## Your task
From the listing below, extract every line in which the word "items" appears.

## Supplied data

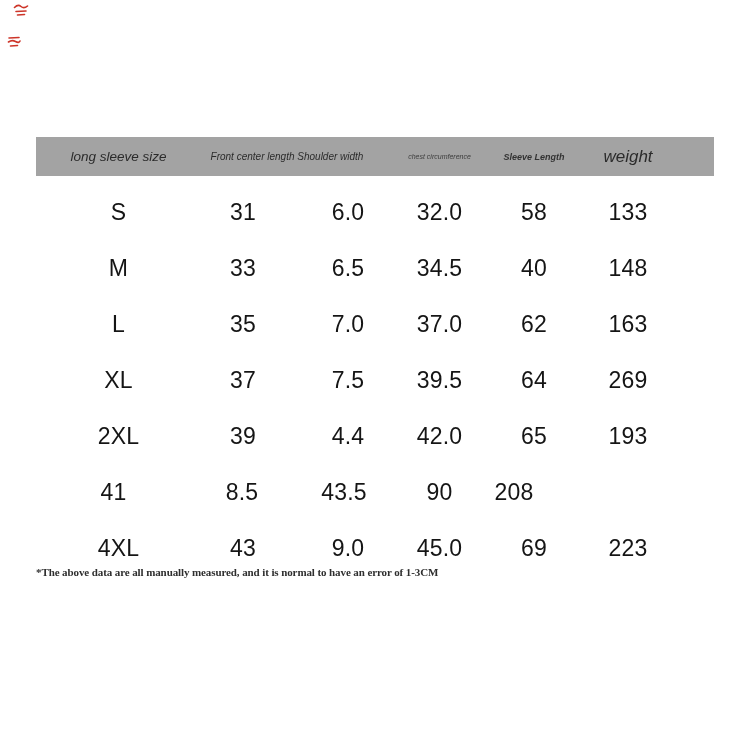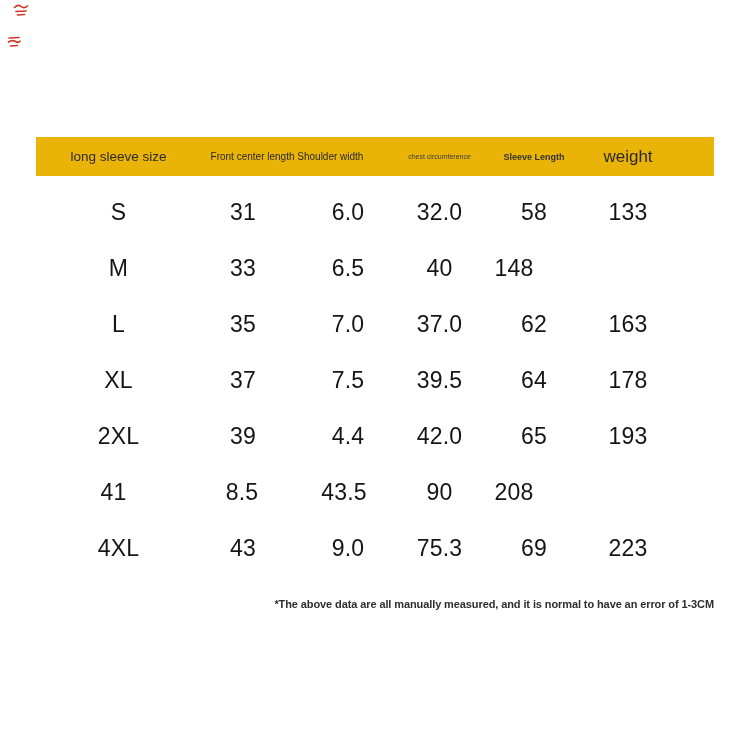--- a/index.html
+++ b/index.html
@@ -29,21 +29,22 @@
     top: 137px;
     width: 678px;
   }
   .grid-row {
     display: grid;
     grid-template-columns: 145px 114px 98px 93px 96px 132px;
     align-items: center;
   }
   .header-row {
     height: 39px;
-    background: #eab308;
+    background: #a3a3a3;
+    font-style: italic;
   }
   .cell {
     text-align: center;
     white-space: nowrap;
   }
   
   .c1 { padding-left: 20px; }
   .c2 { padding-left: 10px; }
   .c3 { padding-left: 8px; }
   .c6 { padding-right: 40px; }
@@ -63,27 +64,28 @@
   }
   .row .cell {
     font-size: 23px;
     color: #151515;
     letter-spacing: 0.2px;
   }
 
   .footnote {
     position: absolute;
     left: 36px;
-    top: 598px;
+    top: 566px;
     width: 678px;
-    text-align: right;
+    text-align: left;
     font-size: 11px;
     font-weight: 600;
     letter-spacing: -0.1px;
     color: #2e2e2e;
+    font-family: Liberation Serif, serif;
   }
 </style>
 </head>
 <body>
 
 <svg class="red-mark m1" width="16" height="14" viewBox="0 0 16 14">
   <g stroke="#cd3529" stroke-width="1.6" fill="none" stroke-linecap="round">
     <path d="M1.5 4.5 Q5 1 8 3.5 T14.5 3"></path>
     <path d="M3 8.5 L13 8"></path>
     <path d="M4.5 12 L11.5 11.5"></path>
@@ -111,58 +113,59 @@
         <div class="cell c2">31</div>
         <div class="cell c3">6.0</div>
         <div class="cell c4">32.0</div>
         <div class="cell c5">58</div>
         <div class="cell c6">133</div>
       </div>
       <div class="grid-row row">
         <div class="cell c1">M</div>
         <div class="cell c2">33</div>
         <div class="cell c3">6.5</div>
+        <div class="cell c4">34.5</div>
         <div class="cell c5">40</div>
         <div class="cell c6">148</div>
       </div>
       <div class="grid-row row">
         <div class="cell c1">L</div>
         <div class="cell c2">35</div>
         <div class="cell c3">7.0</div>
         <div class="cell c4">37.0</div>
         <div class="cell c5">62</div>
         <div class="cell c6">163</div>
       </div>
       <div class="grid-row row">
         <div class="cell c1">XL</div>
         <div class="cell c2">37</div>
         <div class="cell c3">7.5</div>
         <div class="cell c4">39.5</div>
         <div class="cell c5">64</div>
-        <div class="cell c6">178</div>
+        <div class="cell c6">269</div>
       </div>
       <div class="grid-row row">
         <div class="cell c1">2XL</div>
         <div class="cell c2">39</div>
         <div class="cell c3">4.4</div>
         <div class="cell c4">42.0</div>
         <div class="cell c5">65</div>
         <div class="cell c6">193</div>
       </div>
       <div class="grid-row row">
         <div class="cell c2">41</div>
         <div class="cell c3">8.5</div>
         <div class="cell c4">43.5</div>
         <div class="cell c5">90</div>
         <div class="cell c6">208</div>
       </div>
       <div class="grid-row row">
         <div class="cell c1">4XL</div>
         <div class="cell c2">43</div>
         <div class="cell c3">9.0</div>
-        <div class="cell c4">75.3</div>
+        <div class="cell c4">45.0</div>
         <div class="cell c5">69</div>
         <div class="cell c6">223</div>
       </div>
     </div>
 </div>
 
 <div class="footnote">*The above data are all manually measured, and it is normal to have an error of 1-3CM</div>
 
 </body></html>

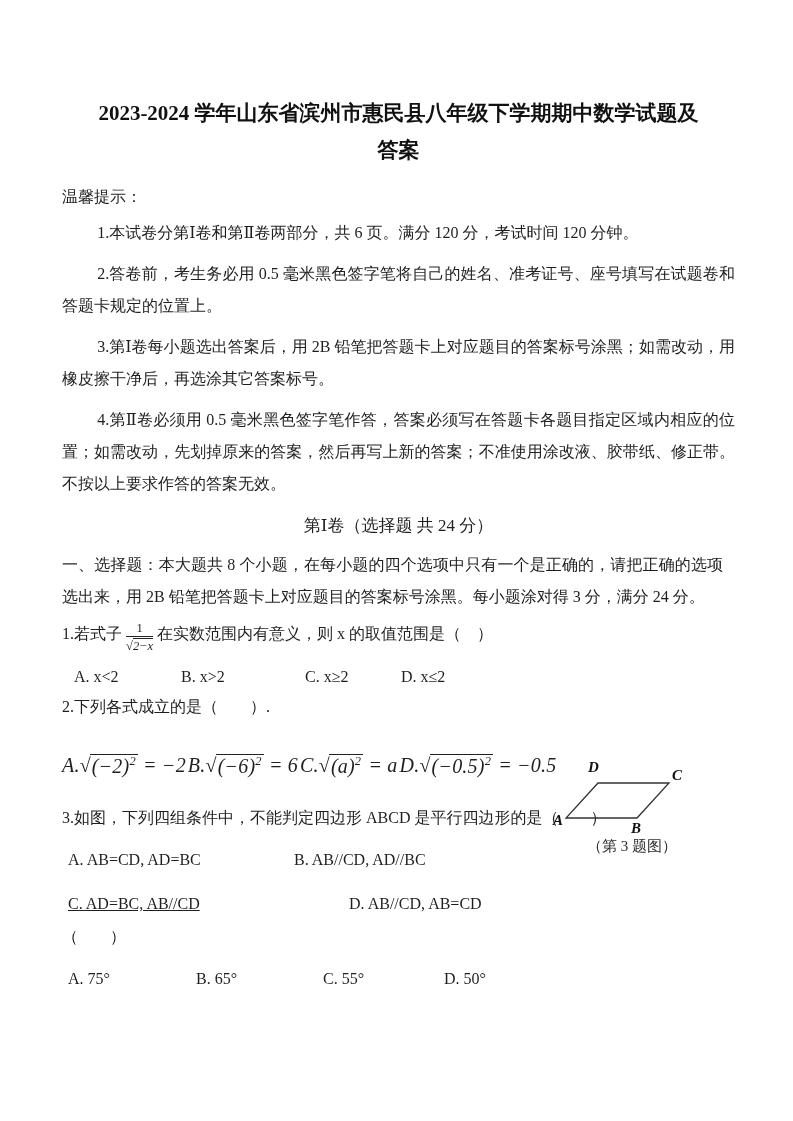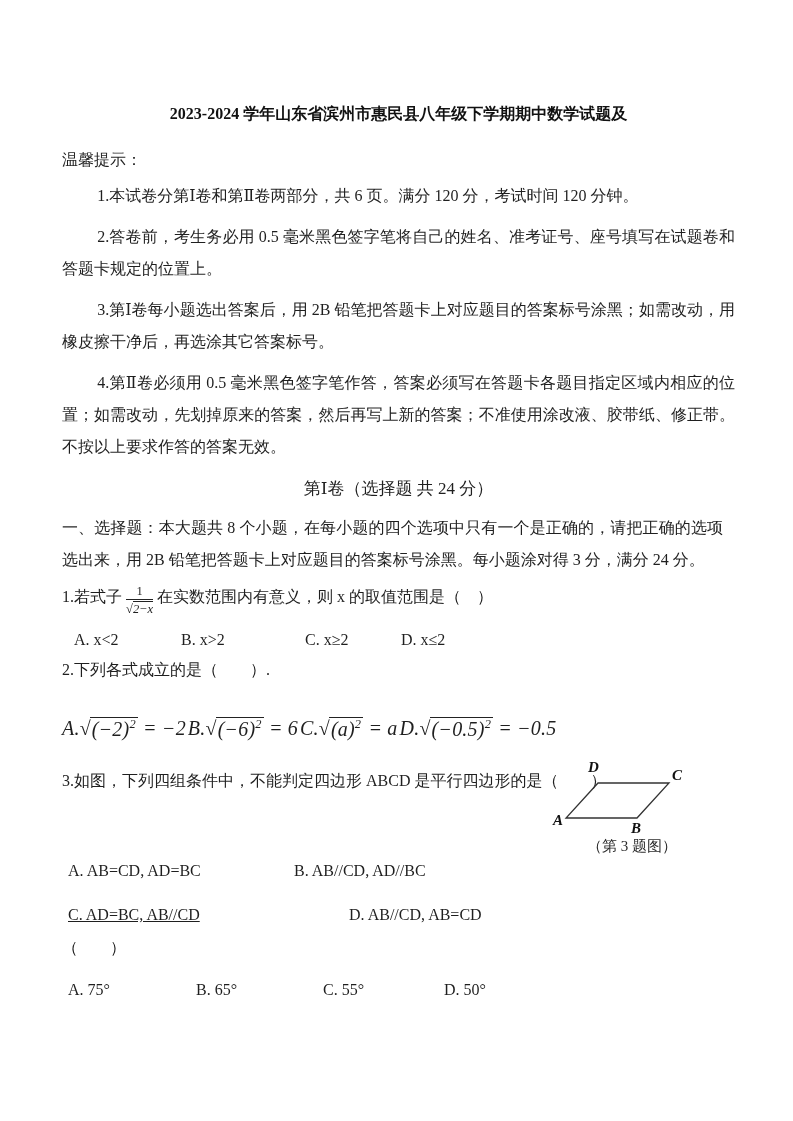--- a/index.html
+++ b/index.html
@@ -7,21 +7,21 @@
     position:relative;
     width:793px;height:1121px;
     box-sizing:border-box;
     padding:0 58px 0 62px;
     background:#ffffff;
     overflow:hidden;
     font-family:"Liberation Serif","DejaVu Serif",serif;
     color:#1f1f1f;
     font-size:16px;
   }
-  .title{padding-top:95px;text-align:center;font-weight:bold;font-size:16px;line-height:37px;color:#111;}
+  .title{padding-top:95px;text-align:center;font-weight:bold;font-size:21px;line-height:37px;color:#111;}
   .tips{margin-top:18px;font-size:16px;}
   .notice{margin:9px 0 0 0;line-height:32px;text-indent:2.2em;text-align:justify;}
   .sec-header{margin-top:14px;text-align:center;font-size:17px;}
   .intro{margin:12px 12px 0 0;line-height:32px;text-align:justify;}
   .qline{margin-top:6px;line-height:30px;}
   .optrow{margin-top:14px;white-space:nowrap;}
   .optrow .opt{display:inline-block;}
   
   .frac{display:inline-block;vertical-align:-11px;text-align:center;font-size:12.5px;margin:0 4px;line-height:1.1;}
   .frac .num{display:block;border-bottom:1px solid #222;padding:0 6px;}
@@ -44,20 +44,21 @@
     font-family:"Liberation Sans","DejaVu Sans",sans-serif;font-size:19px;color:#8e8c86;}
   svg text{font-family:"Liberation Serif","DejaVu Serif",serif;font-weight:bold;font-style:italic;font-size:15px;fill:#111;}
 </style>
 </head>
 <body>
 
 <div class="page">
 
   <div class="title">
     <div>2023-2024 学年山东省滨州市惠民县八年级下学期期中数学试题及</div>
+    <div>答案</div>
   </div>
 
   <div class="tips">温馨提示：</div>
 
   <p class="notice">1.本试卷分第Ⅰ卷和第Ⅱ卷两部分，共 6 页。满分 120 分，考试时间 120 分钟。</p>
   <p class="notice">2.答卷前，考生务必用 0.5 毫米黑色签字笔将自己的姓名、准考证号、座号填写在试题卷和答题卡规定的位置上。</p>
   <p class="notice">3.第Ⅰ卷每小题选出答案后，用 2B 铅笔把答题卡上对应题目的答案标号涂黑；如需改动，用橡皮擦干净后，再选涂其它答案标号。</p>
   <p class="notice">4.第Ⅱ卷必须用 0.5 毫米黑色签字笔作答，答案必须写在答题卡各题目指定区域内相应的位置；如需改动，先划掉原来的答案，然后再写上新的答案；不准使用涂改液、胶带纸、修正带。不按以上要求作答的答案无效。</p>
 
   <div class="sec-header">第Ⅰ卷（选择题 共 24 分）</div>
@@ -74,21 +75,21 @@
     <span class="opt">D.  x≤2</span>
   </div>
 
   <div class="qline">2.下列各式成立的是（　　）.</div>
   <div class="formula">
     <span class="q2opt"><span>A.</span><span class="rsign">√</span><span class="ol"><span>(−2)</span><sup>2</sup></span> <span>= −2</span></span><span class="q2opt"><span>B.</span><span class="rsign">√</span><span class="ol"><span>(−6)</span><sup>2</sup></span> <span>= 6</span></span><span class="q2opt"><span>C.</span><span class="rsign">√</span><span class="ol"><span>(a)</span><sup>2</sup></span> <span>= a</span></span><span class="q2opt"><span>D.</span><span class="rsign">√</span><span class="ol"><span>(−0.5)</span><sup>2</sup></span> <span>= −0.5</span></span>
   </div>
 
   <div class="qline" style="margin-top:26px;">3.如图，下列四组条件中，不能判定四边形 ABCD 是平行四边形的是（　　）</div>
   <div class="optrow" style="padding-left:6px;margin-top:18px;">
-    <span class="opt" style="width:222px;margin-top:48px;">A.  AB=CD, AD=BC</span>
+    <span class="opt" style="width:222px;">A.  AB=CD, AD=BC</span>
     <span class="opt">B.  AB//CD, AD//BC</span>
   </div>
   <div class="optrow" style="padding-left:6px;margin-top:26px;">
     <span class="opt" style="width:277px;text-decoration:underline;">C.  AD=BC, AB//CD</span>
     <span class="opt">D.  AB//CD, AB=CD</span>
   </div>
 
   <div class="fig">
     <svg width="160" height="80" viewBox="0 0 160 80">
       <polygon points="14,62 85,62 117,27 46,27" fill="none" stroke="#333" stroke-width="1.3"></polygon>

==

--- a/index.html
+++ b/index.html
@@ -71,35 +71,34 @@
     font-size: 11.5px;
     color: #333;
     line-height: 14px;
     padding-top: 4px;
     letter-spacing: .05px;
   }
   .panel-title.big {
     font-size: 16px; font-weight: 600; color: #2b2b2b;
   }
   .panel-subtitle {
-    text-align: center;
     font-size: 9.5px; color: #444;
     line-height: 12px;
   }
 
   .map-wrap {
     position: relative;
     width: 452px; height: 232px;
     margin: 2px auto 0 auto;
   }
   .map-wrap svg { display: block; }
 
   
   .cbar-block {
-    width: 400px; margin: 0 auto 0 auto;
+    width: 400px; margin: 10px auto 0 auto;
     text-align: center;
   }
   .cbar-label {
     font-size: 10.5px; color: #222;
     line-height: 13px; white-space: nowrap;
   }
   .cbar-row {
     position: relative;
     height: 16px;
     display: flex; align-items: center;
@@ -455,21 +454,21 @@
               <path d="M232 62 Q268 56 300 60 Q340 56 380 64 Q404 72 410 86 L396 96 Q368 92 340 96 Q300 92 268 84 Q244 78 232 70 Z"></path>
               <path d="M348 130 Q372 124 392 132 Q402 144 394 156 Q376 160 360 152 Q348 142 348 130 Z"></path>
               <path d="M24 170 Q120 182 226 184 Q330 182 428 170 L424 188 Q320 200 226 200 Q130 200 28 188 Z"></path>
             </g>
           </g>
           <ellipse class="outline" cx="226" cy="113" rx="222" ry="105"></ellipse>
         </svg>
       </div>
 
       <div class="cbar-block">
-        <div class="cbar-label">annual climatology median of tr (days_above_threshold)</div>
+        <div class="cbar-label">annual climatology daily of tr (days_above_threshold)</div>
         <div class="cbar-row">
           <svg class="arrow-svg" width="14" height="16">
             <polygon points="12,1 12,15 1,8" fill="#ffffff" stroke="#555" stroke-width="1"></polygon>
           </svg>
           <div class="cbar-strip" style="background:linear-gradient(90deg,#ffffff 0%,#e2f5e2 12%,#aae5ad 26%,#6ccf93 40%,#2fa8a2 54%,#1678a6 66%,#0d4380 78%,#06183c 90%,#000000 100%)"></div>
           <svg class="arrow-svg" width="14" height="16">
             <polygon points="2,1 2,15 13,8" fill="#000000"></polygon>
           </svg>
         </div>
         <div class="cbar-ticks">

## Expected answer
     align-items: center;
     display: flex; align-items: center;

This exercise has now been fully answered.